According to another embodiment of the present invention, a control system for assessing the risk of node failure to a power system having at least one power source node and a plurality of component nodes positioned to provide power from the at least one power source node to at least one load node is configured to extract power flow information and diagnostic information for the plurality of component nodes and the at least one power source node. The control system is also configured to convert the power flow information into a stress index for each component node, convert the diagnostic information and the stress index into a health index for each component node, and determine the criticality of each component node. The control system is further configured to convert the stress index, the health index, and the criticality of each component node into a respective risk index that symbolizes the risk each component node poses to the power system.

According to yet another embodiment of the present invention, a method for assessing the risk that power system assets pose to a power system includes defining at least one power source node and a plurality of component nodes within the power system.
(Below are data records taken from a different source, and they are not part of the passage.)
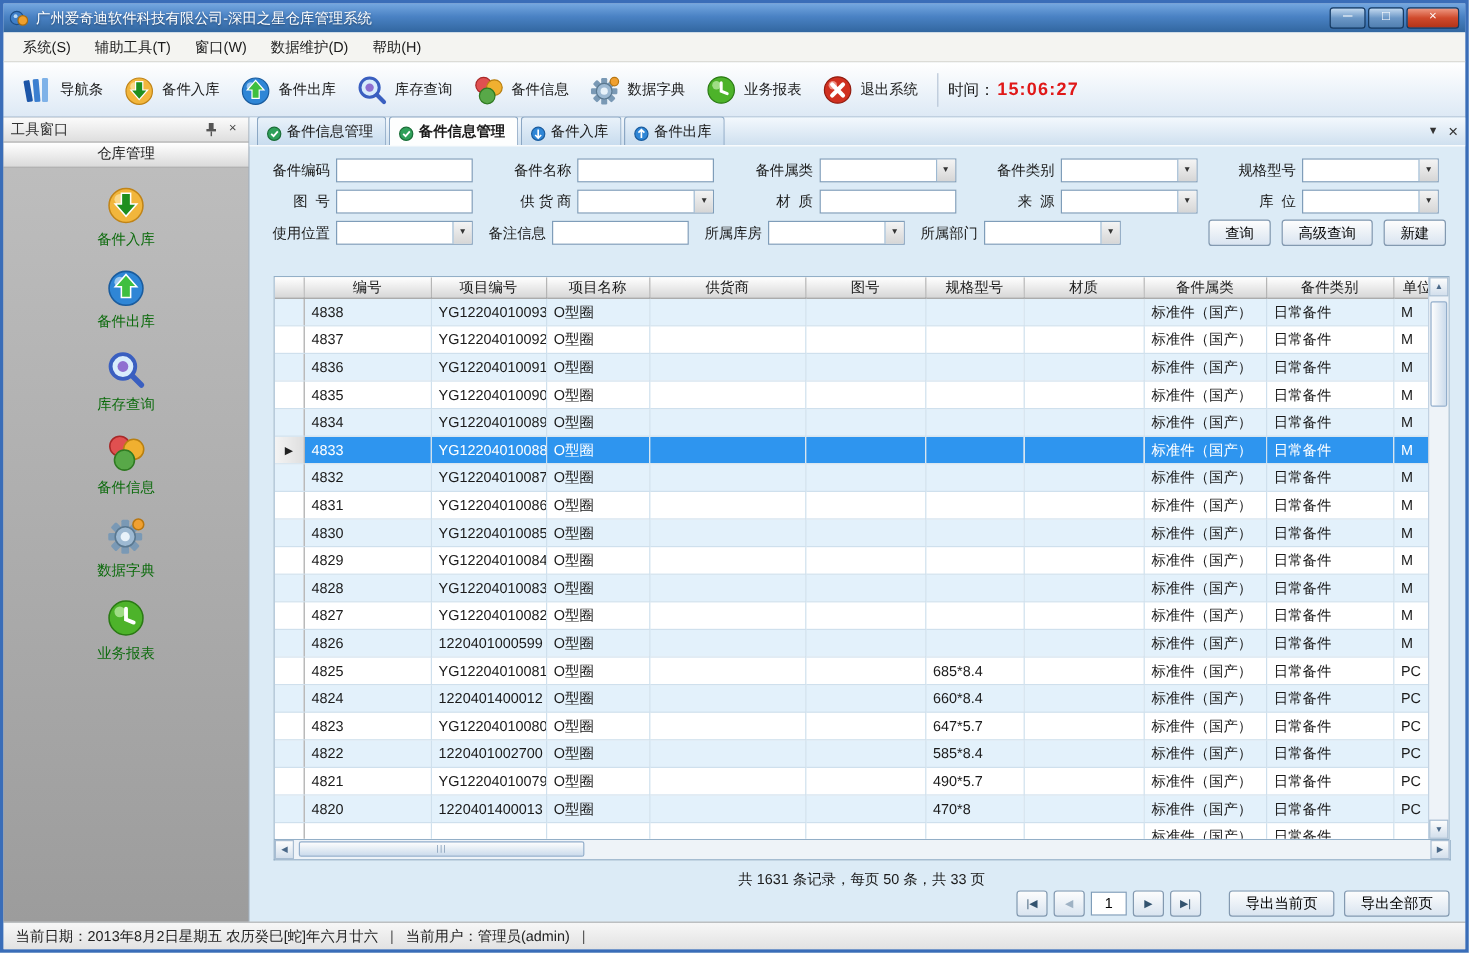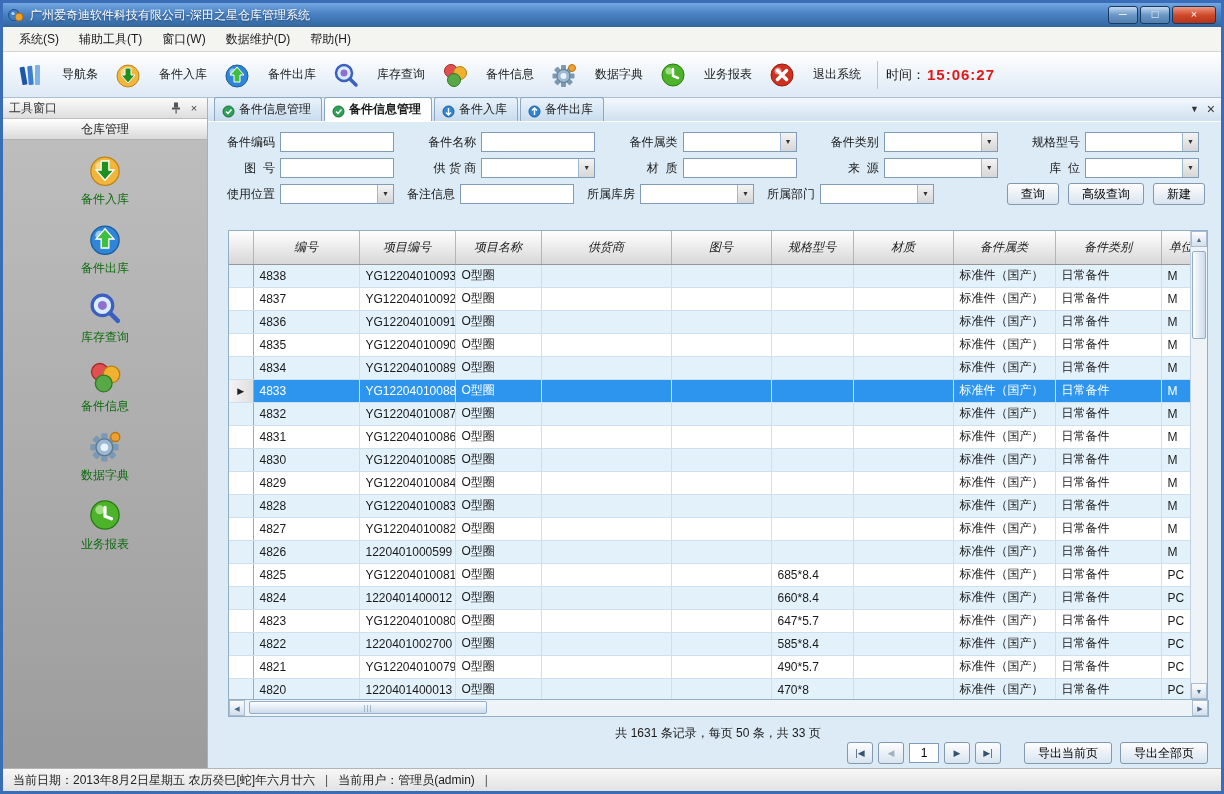--- a/index.html
+++ b/index.html
@@ -22,7 +22,7 @@
 
   
   .toolbar { height: 46px; flex: 0 0 46px; background: linear-gradient(#ffffff,#dde9f5); border-bottom: 1px solid #aebfd2; display: flex; align-items: center; padding: 0 6px; }
-  .tb-item { display: flex; align-items: center; gap: 17px; padding: 5px 8px; white-space: nowrap; border-radius: 3px; text-align: center; }
+  .tb-item { display: flex; align-items: center; gap: 5px; padding: 5px 8px; white-space: nowrap; border-radius: 3px; text-align: center; }
   .tb-ico { width: 28px; height: 28px; flex: 0 0 28px; }
   .tb-sep { width: 1px; height: 28px; background: #b7c5d6; margin: 0 8px; }
   .time-label { font-size: 13px; }

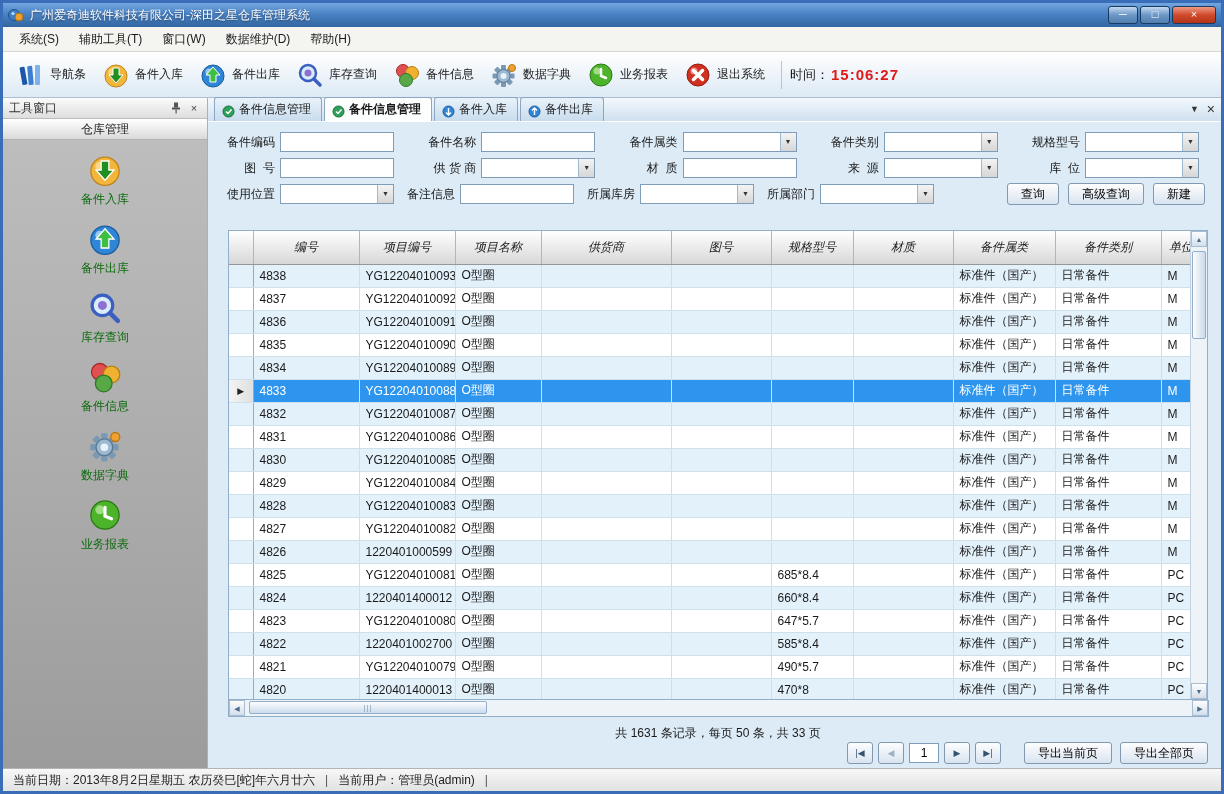--- a/index.html
+++ b/index.html
@@ -32,7 +32,7 @@
   .main { flex: 1 1 auto; display: flex; min-height: 0; }
 
   
-  .sidebar { width: 205px; flex: 0 0 205px; display: flex; flex-direction: column; border-right: 1px solid #9db3c8; background: #a9a9a9; }
+  .sidebar { width: 205px; flex: 0 0 205px; display: flex; flex-direction: column; border-right: 1px solid #9db3c8; background: #a9a9a9; font-family: Liberation Mono, monospace; }
   .side-header { height: 21px; flex: 0 0 21px; background: linear-gradient(#fbfbfb,#dedede); border-bottom: 1px solid #bdbdbd; display: flex; align-items: center; padding: 0 6px; color: #333; }
   .side-header .hdr-title { flex: 1; }
   .side-hdr-ico { width: 14px; height: 14px; margin-left: 4px; color: #444; text-align: center; line-height: 14px; font-size: 11px; }

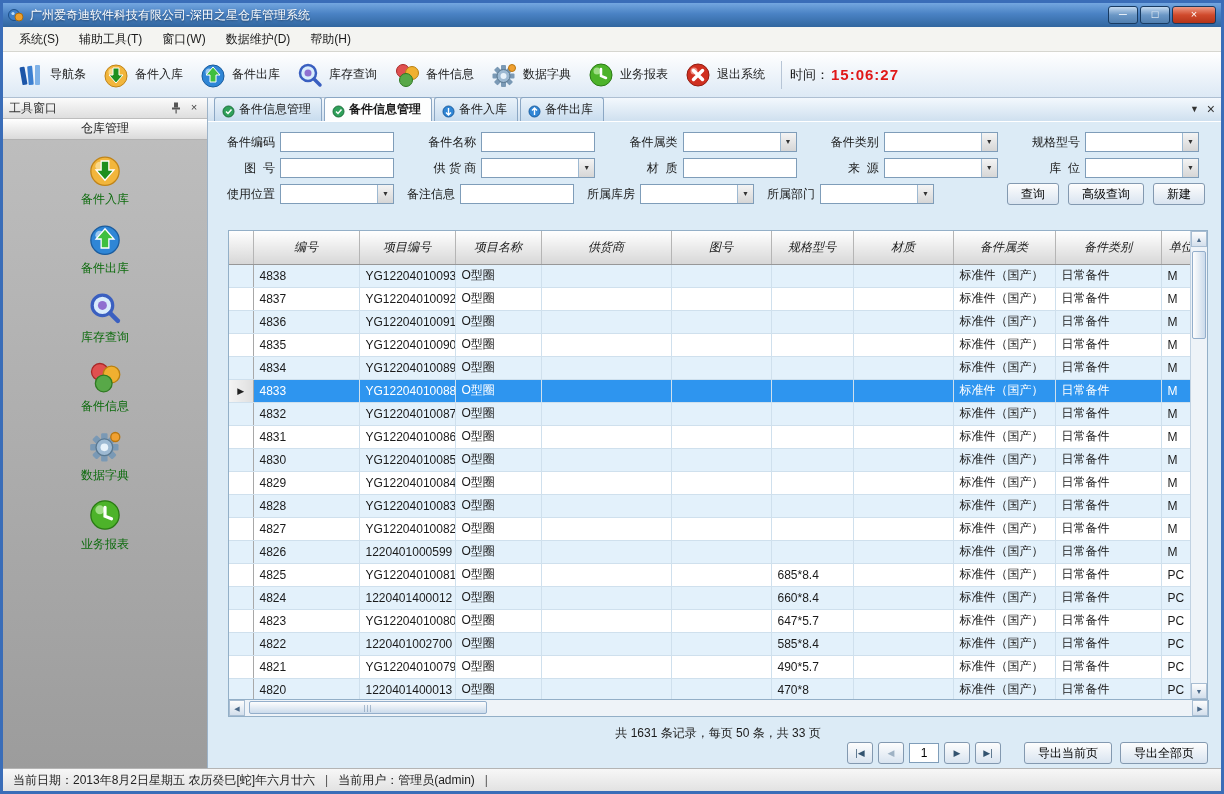--- a/index.html
+++ b/index.html
@@ -71,7 +71,7 @@
   .table-viewport { width: 963px; height: 468px; overflow: hidden; position: relative; background: #fff; }
   table.grid { border-collapse: collapse; table-layout: fixed; width: 972px; }
   .grid th, .grid td { height: 23px; padding: 0 6px; font-weight: normal; font-size: 12px; white-space: nowrap; overflow: hidden; }
-  .grid th { background: linear-gradient(#ffffff,#d7d7d7); border-right: 1px solid #b5b5b5; border-bottom: 1px solid #979797; text-align: center; height: 33px; font-style: italic; }
+  .grid th { background: linear-gradient(#ffffff,#d7d7d7); border-right: 1px solid #b5b5b5; border-bottom: 1px solid #979797; text-align: center; height: 17px; }
   .grid td { border-right: 1px solid #cfe0ed; border-bottom: 1px solid #cfe0ed; text-align: left; }
   .grid tbody tr:nth-child(odd) td { background: #e3f1fb; }
   .grid tbody tr:nth-child(even) td { background: #ffffff; }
The plurality of component nodes are positioned to provide power from the at least one power source node to at least one load node. The method further includes obtaining power flow information and diagnostic information for the power source and component nodes from a data warehouse, transforming the power flow information into a stress index for each of the power source and component nodes, transforming the diagnostic information into a health index for each of the power source and component nodes, and evaluating a criticality for each of the power source and component nodes using a model of the power distribution network. The method also includes transforming the stress index, the health index, and the criticality of each power source and component node into a respective risk index, each risk index indicating the risk a node poses to the power distribution network.